◆ Records drawn from a dataset ◆
_ _ _
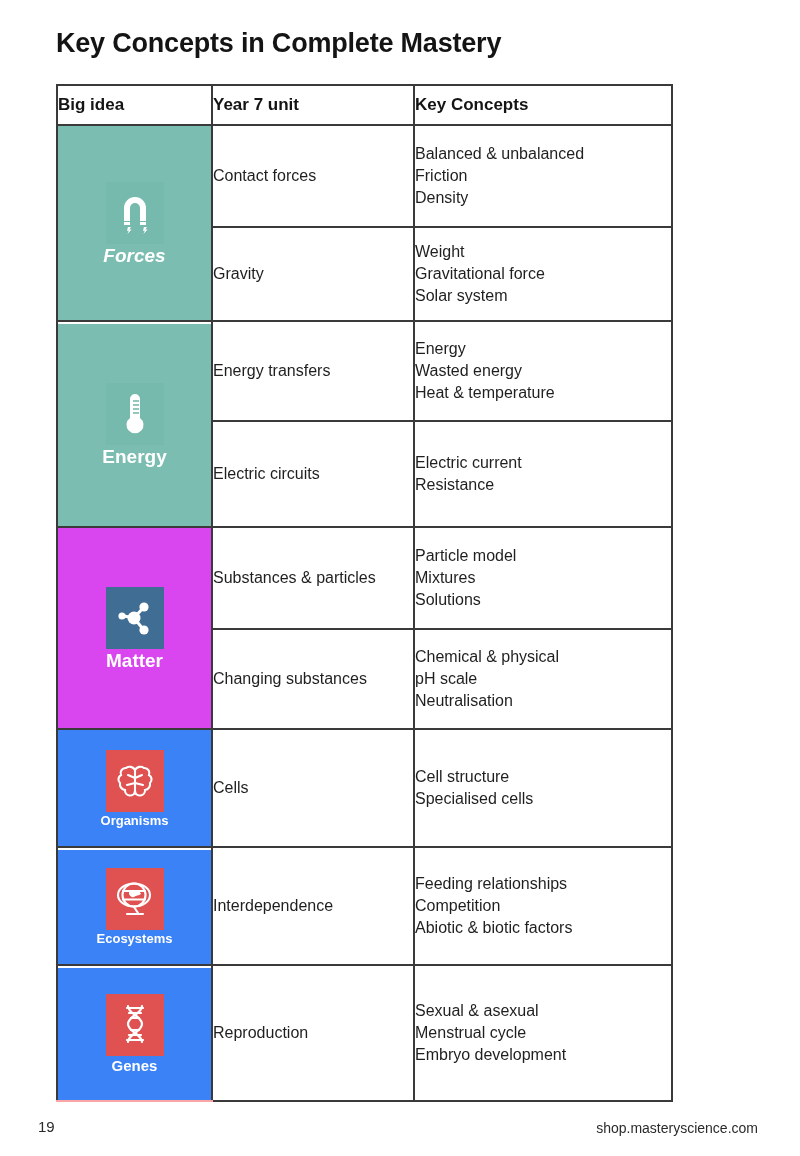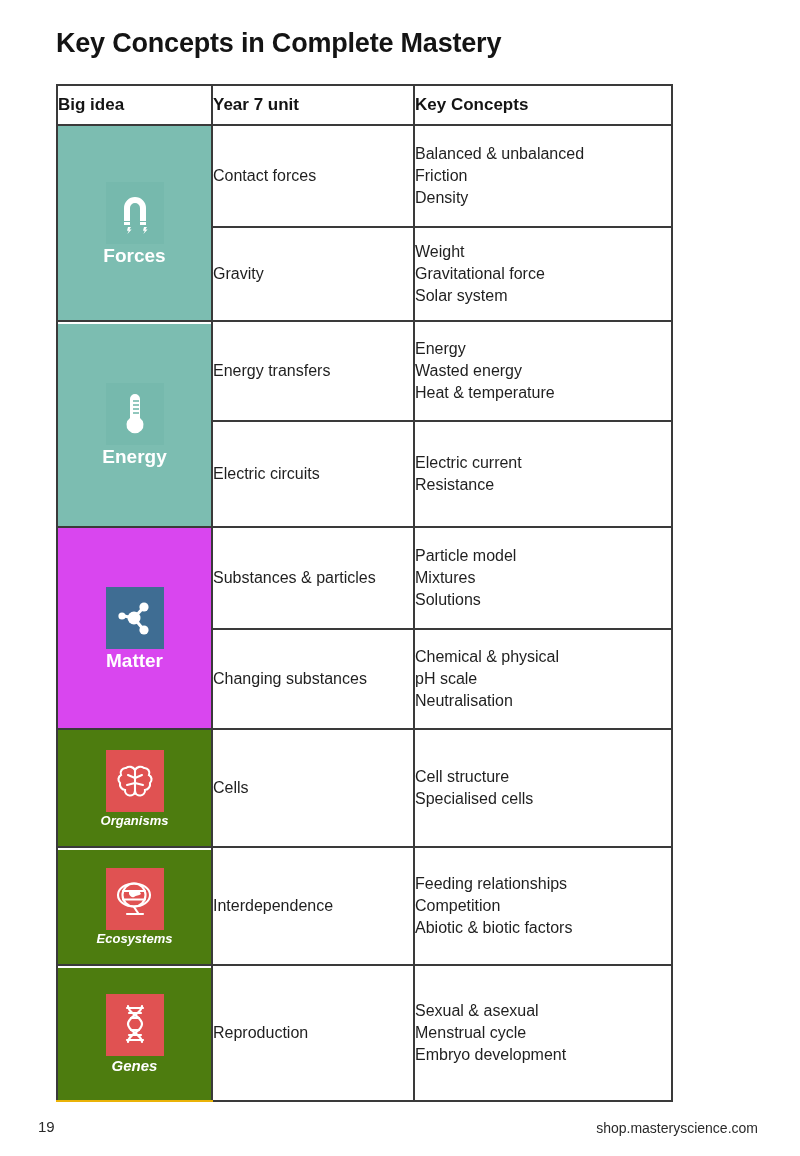"Forces" td.bigidea.edge-top { font-style: none -> italic }
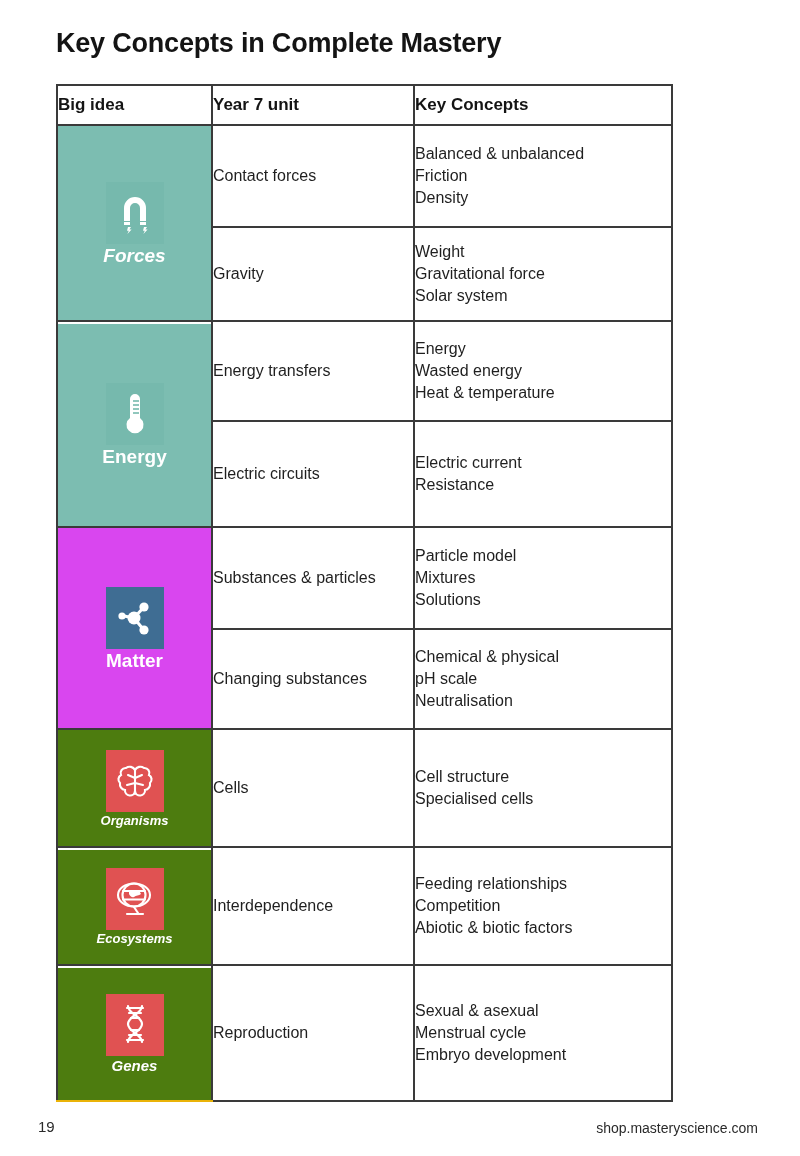"Organisms" td.bigidea.red { background: #4d7c0f -> #3b82f6; font-style: italic -> none }
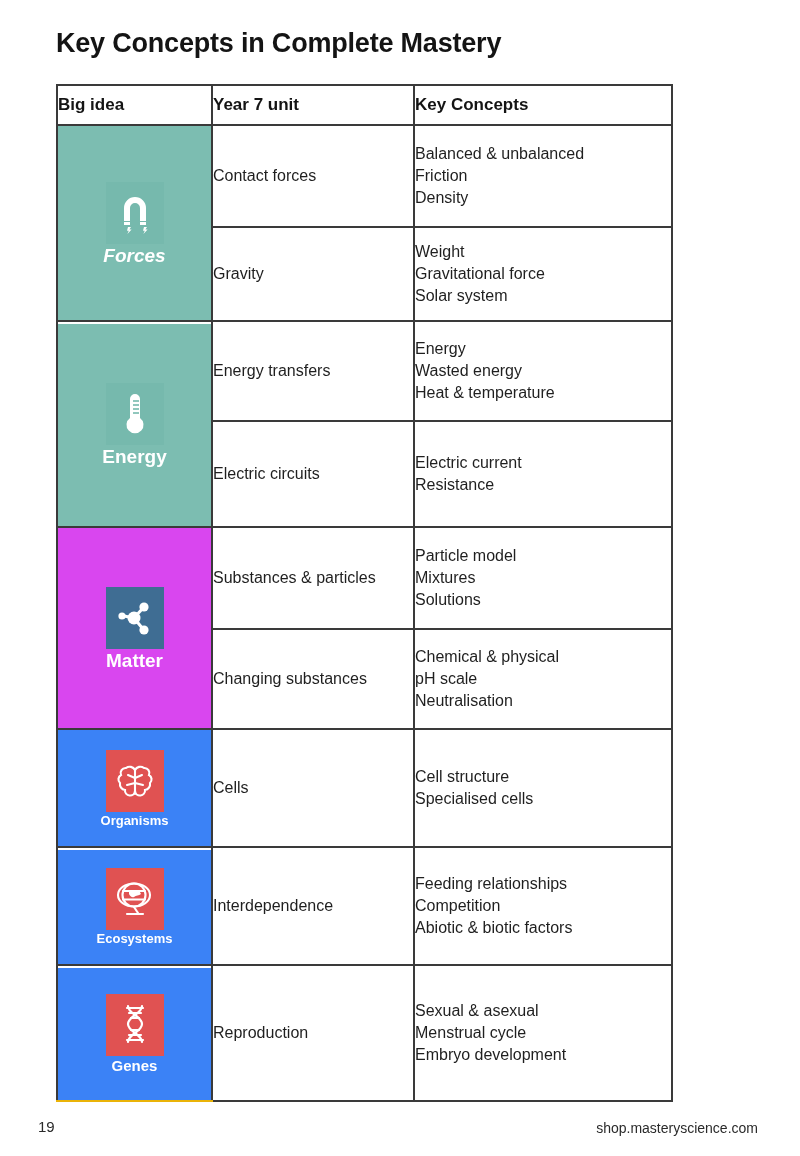"Genes" td.bigidea.edge-bottom { border-bottom: 2px solid #eab308 -> 2px solid #fca5a5 }
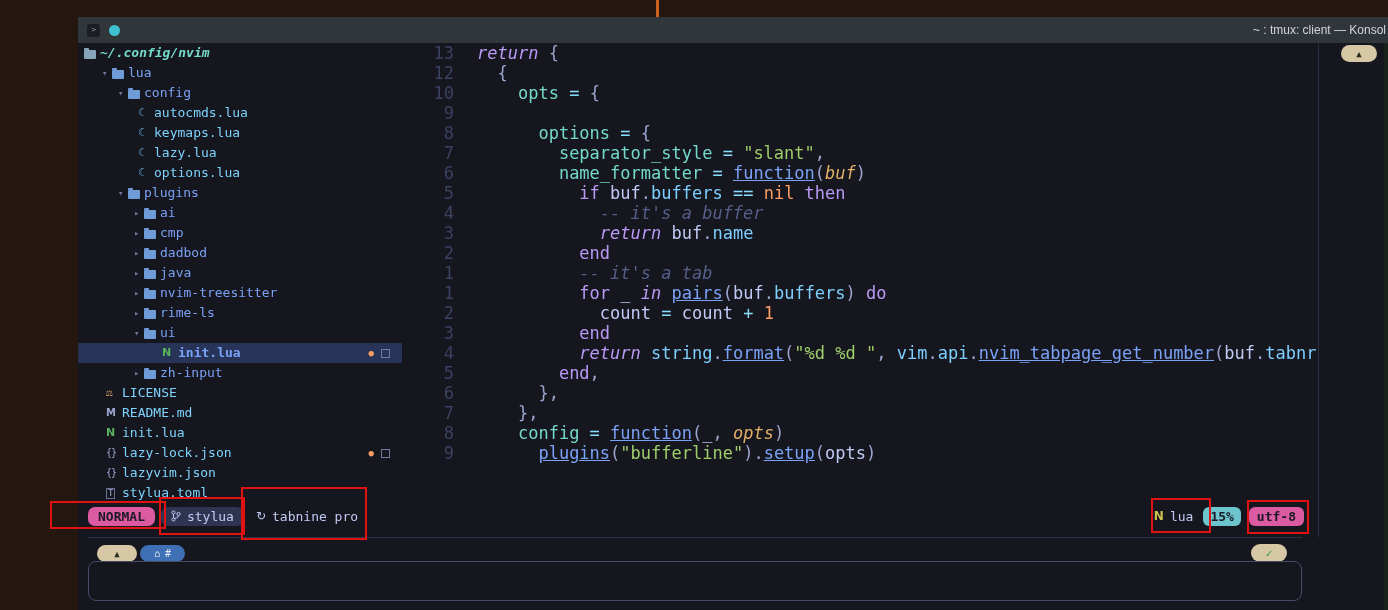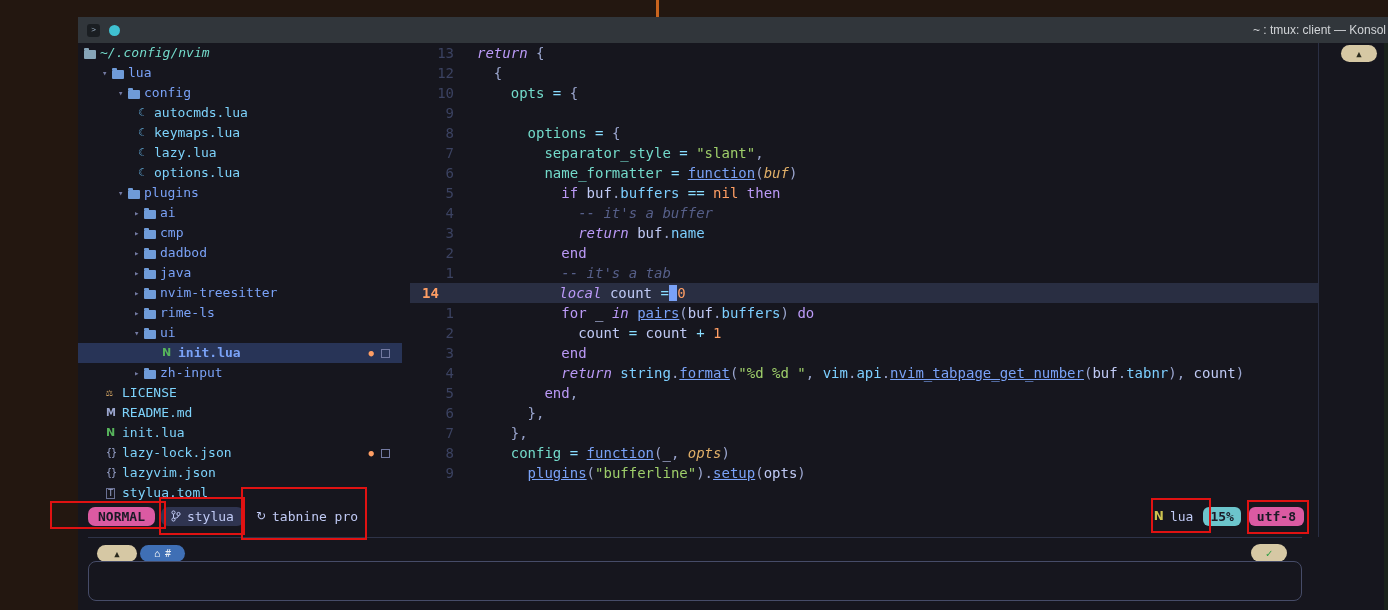"~/.config/nvim" .c-root { font-weight: none -> bold }
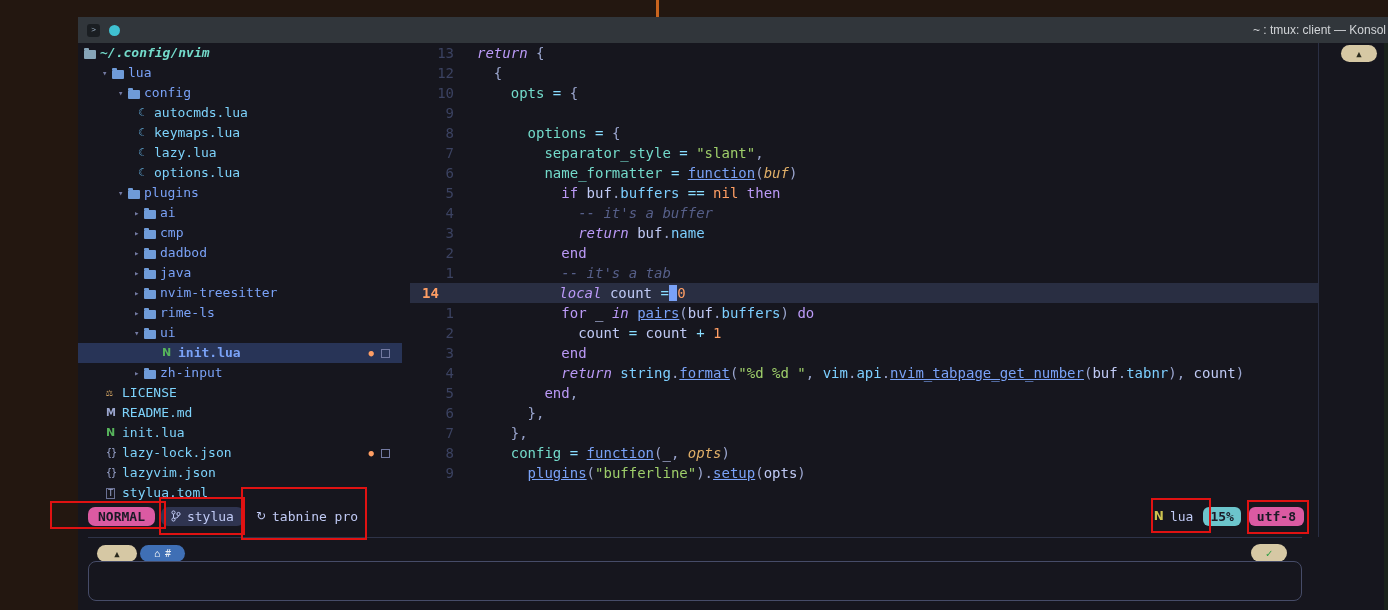"13" .editor { font-size: 14px -> 17px }
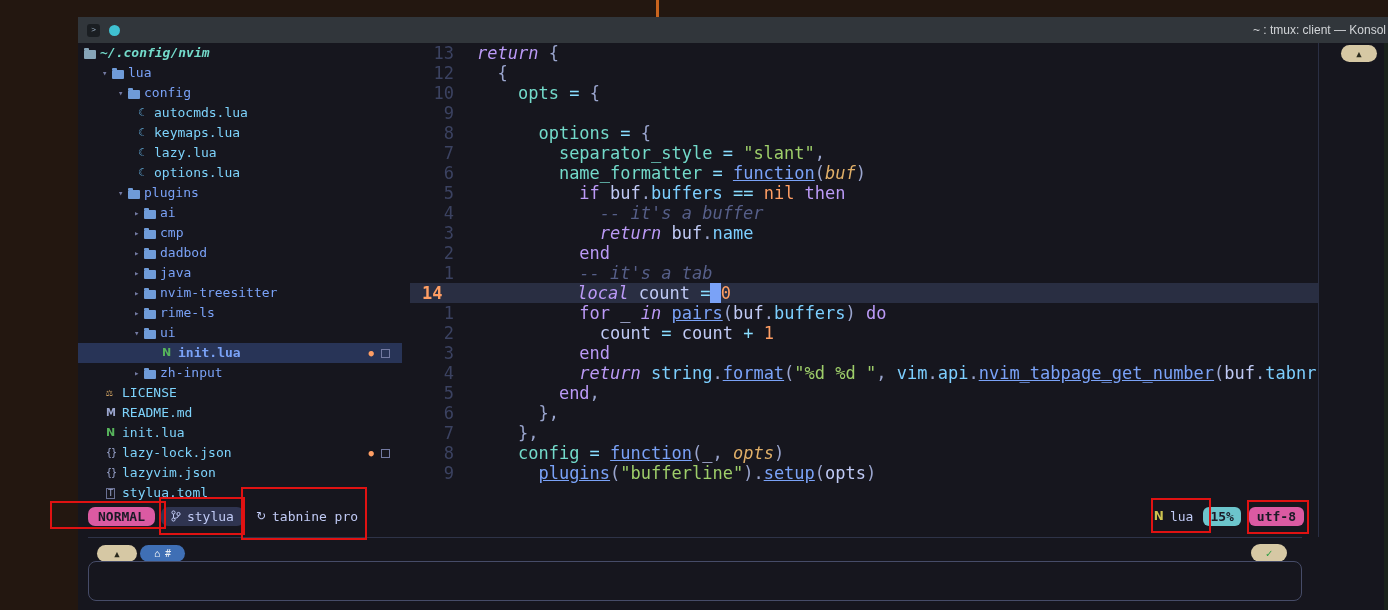"14" div.codeline { html: <div><span>14</span><span><span> </span><span>local </span><span>count</span><span> =</span><span> </span><span>0</span></span></div> -> none }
_ _ _
◆ Work order ◆
Pictures stay out; reproduce every line of the records exactly.

◆ Exercise answer ◆
"Forces" td.bigidea.edge-top { font-style: none -> italic }
"Organisms" td.bigidea.red { background: #4d7c0f -> #3b82f6; font-style: italic -> none }
"Genes" td.bigidea.edge-bottom { border-bottom: 2px solid #eab308 -> 2px solid #fca5a5 }
"~/.config/nvim" .c-root { font-weight: none -> bold }
"13" .editor { font-size: 14px -> 17px }
"14" div.codeline { html: <div><span>14</span><span><span> </span><span>local </span><span>count</span><span> =</span><span> </span><span>0</span></span></div> -> none }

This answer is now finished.